ACTIVITY
Whenever a line in the records below contains "jakiś", pick it out.
"""
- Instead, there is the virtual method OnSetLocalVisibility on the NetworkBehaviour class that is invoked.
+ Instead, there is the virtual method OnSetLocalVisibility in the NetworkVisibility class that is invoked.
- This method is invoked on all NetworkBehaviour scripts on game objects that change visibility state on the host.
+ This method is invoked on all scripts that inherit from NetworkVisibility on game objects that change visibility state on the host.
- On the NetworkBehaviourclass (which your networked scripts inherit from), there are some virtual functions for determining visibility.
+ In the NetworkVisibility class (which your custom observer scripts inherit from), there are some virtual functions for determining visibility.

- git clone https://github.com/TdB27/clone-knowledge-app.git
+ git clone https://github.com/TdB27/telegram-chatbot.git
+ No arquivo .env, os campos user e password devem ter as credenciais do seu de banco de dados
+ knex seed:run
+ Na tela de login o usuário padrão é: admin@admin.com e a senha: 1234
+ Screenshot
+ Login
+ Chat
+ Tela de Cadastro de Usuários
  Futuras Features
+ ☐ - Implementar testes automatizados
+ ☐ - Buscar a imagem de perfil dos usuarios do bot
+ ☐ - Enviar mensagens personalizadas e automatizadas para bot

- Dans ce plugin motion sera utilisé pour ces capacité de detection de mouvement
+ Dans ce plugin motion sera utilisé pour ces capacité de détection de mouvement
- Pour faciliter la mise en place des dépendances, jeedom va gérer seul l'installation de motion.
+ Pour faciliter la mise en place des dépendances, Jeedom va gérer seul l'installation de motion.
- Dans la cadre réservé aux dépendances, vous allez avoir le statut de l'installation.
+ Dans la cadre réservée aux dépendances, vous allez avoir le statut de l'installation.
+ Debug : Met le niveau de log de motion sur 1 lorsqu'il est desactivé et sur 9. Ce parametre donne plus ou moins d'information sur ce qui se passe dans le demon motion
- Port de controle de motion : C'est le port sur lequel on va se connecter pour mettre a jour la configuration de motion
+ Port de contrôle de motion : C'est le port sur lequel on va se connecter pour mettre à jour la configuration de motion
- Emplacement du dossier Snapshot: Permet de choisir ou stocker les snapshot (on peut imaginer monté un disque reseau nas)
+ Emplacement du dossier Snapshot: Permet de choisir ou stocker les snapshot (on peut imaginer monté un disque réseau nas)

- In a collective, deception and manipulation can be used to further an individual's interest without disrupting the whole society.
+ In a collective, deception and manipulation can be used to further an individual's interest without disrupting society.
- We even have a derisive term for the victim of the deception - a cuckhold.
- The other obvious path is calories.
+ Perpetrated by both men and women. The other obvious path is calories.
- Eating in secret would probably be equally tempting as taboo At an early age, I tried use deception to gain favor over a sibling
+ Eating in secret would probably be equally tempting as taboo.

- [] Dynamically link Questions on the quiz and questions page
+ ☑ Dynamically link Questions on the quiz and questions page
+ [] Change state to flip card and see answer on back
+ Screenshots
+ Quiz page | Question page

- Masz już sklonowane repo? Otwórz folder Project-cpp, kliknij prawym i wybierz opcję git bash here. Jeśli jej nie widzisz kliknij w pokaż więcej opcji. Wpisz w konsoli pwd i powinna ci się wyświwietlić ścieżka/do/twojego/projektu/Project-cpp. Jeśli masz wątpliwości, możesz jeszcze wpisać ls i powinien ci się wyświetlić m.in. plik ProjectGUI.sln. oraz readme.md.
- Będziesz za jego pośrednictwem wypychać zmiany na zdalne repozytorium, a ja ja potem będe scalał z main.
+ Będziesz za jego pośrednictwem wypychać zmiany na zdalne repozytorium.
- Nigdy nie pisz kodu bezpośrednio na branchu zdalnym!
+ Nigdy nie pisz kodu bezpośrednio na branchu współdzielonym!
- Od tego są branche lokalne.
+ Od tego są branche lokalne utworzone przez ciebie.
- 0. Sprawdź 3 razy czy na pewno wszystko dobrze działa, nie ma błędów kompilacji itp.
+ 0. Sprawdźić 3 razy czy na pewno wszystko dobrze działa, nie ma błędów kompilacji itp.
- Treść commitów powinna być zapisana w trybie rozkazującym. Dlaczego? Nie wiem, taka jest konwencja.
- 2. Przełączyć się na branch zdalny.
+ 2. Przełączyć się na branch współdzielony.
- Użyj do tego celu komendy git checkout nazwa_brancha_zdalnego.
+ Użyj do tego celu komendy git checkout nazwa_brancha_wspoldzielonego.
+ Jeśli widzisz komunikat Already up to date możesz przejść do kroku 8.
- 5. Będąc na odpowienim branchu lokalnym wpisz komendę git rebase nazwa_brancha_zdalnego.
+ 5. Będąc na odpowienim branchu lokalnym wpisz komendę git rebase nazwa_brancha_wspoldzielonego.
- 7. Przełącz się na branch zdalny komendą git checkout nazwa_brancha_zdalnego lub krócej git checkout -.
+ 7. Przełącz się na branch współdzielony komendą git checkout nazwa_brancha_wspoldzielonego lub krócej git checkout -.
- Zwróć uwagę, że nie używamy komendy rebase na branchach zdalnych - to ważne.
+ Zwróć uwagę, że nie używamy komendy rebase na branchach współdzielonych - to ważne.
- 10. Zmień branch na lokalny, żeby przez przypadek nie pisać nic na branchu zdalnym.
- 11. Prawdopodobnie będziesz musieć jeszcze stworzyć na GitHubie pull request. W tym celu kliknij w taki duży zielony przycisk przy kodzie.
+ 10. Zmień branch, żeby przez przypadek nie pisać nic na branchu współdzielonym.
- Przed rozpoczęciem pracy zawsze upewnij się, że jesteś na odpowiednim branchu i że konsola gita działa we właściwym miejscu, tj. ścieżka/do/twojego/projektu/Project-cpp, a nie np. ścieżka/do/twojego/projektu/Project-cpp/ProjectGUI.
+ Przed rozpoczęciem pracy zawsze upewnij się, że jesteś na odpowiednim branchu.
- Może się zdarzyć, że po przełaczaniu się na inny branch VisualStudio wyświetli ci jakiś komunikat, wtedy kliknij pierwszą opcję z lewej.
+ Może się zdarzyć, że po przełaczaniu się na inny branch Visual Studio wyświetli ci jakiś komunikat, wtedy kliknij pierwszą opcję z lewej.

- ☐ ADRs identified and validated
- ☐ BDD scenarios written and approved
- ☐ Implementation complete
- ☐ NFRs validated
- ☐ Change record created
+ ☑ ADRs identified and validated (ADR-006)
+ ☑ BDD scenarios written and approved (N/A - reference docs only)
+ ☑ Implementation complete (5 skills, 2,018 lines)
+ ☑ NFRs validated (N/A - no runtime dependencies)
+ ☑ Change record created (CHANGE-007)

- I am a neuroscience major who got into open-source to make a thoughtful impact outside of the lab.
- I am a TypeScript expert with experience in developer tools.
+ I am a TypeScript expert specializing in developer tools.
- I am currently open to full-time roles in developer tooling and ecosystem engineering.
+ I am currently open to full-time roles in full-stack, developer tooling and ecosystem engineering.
"""
SOLUTION TO THE PROBLEM
- Może się zdarzyć, że po przełaczaniu się na inny branch VisualStudio wyświetli ci jakiś komunikat, wtedy kliknij pierwszą opcję z lewej.
+ Może się zdarzyć, że po przełaczaniu się na inny branch Visual Studio wyświetli ci jakiś komunikat, wtedy kliknij pierwszą opcję z lewej.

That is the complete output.